Records from a dataset:
=== Section Start ===

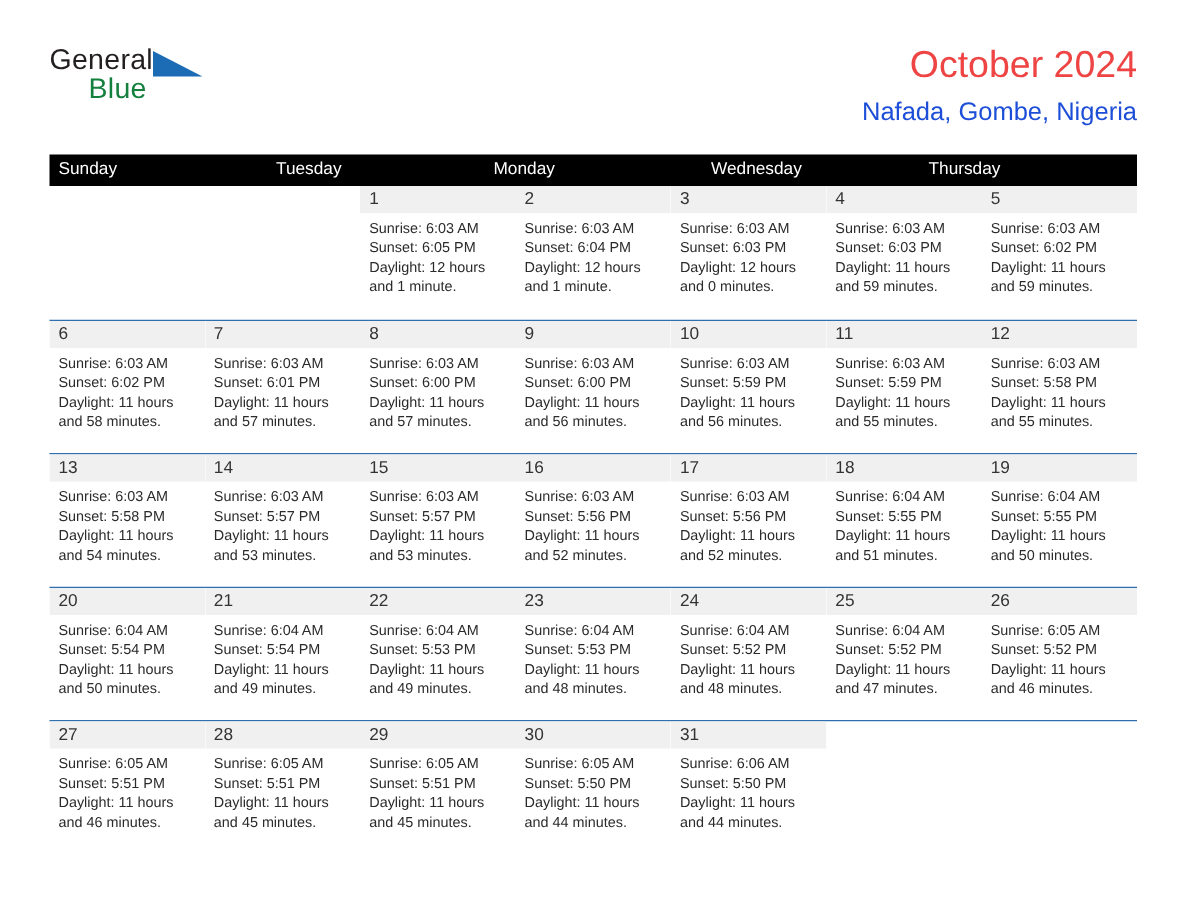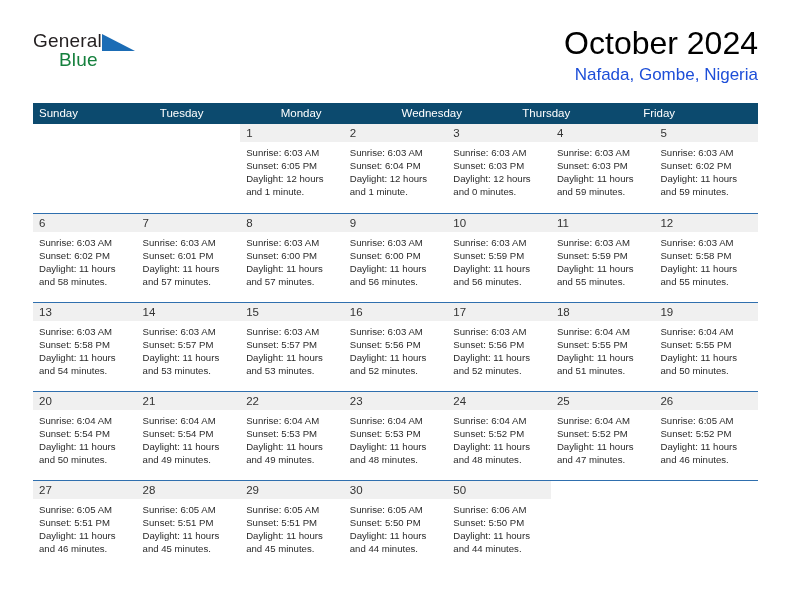--- a/index.html
+++ b/index.html
@@ -64,43 +64,43 @@
     border-top: 17px solid transparent;
   }
 
   .title-block {
     position: absolute;
     right: 0;
     top: 0;
     text-align: right;
   }
   .cal-title {
-    font-size: 32px;
-    color: #000000;
+    font-size: 25px;
+    color: #ef4444;
     line-height: 30px;
     white-space: nowrap;
   }
   .cal-sub {
     font-size: 17px;
     color: #1d4ed8;
     line-height: 18px;
     margin-top: 8px;
     white-space: nowrap;
   }
 
   
   .cal {
     position: absolute;
     left: 33px;
     top: 103px;
     width: 725px;
   }
   .dow-row {
     display: flex;
-    background: #0c4a6e;
+    background: #000000;
     height: 21px;
   }
   .dow {
     flex: 1 1 0;
     color: #ffffff;
     font-size: 11.5px;
     line-height: 21px;
     padding-left: 6px;
     box-sizing: border-box;
     white-space: nowrap;
@@ -170,21 +170,20 @@
 
   </div>
 
   <div class="cal">
     <div class="dow-row">
         <div class="dow">Sunday</div>
         <div class="dow">Tuesday</div>
         <div class="dow">Monday</div>
         <div class="dow">Wednesday</div>
         <div class="dow">Thursday</div>
-        <div class="dow">Friday</div>
       </div>
     <div id="weeks-host">
         <div class="week first">
           <div class="cell blank">
             <div class="datenum"></div>
           </div>
           <div class="cell blank">
             <div class="datenum"></div>
           </div>
           <div class="cell">
@@ -429,21 +428,21 @@
           </div>
           <div class="cell">
             <div class="datenum">30</div>
             <div class="info">
               <div>Sunrise: 6:05 AM</div>
               <div>Sunset: 5:50 PM</div>
               <div class="dl">Daylight: 11 hours and 44 minutes.</div>
             </div>
           </div>
           <div class="cell">
-            <div class="datenum">50</div>
+            <div class="datenum">31</div>
             <div class="info">
               <div>Sunrise: 6:06 AM</div>
               <div>Sunset: 5:50 PM</div>
               <div class="dl">Daylight: 11 hours and 44 minutes.</div>
             </div>
           </div>
           <div class="cell blank">
             <div class="datenum"></div>
           </div>
           <div class="cell blank">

=== Section End ===

▶ Task goal: Within the data above, count the lines that contain the string "background"; the reply is the number alone.

▶ Exercise answer: 2